== Brief ==
Starting at the top line, print the entries below exactly as they are and skip every picture.

== Source data ==
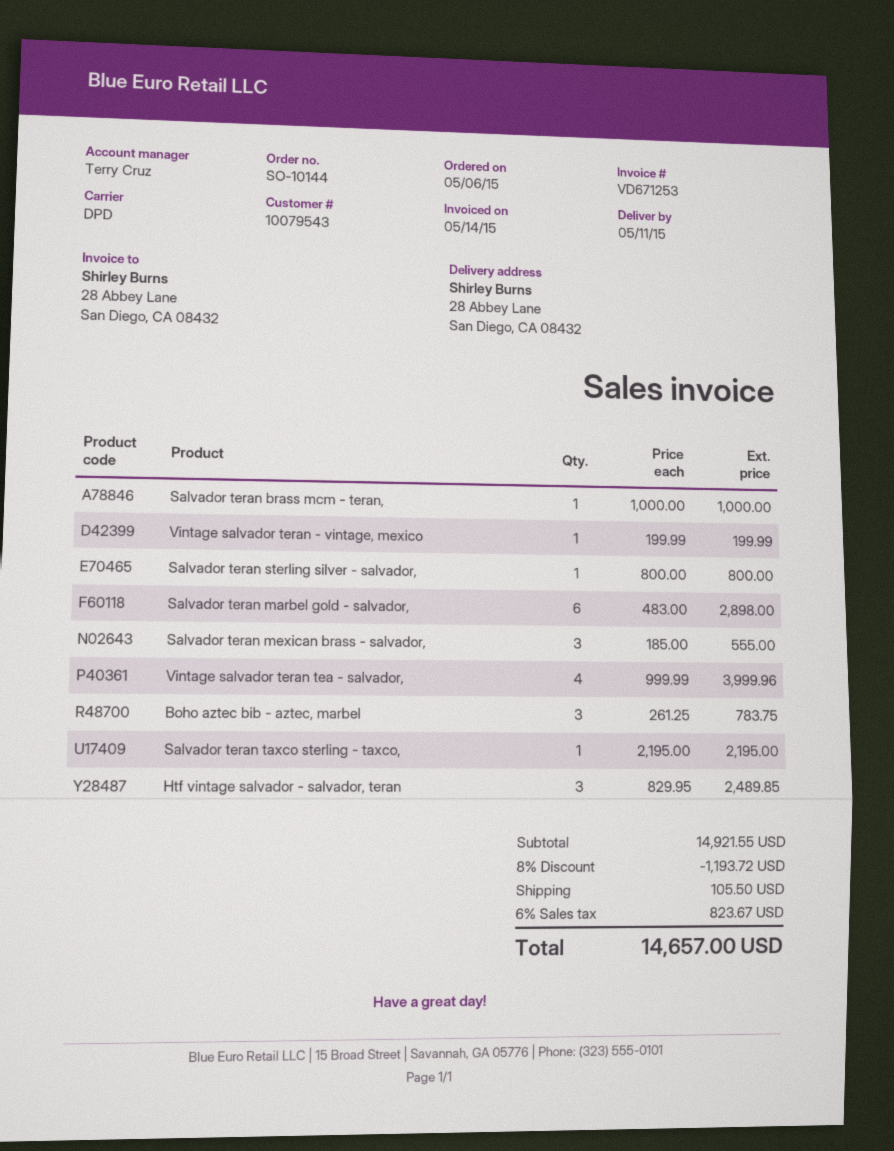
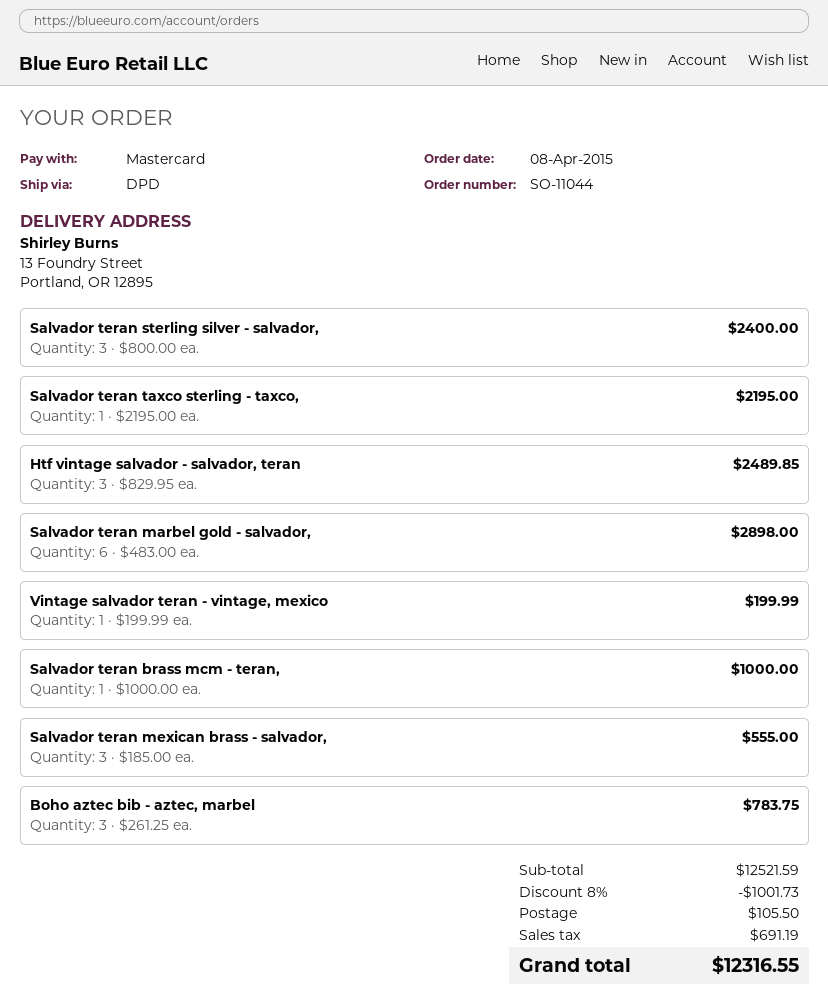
order number: SO-10144 -> SO-11044
order date: 2015-05-06 -> 2015-04-08
ship to: 28 Abbey Lane, San Diego, CA 08432 -> 13 Foundry Street, Portland, OR 12895
Salvador teran sterling silver - salvador,: 1 x 800.00 = 800.00 -> 3 x 800.00 = 2400.00
Vintage salvador teran tea - salvador,: 4 x 999.99 = 3999.96 -> none
subtotal: 14921.55 -> 12521.59
discount: 8% = 1193.72 -> 8% = 1001.73
tax: 823.67 -> 691.19
total: 14657.00 -> 12316.55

== Solution for this problem ==
order number: SO-10144 -> SO-11044
order date: 2015-05-06 -> 2015-04-08
ship to: 28 Abbey Lane, San Diego, CA 08432 -> 13 Foundry Street, Portland, OR 12895
Salvador teran sterling silver - salvador,: 1 x 800.00 = 800.00 -> 3 x 800.00 = 2400.00
Vintage salvador teran tea - salvador,: 4 x 999.99 = 3999.96 -> none
subtotal: 14921.55 -> 12521.59
discount: 8% = 1193.72 -> 8% = 1001.73
tax: 823.67 -> 691.19
total: 14657.00 -> 12316.55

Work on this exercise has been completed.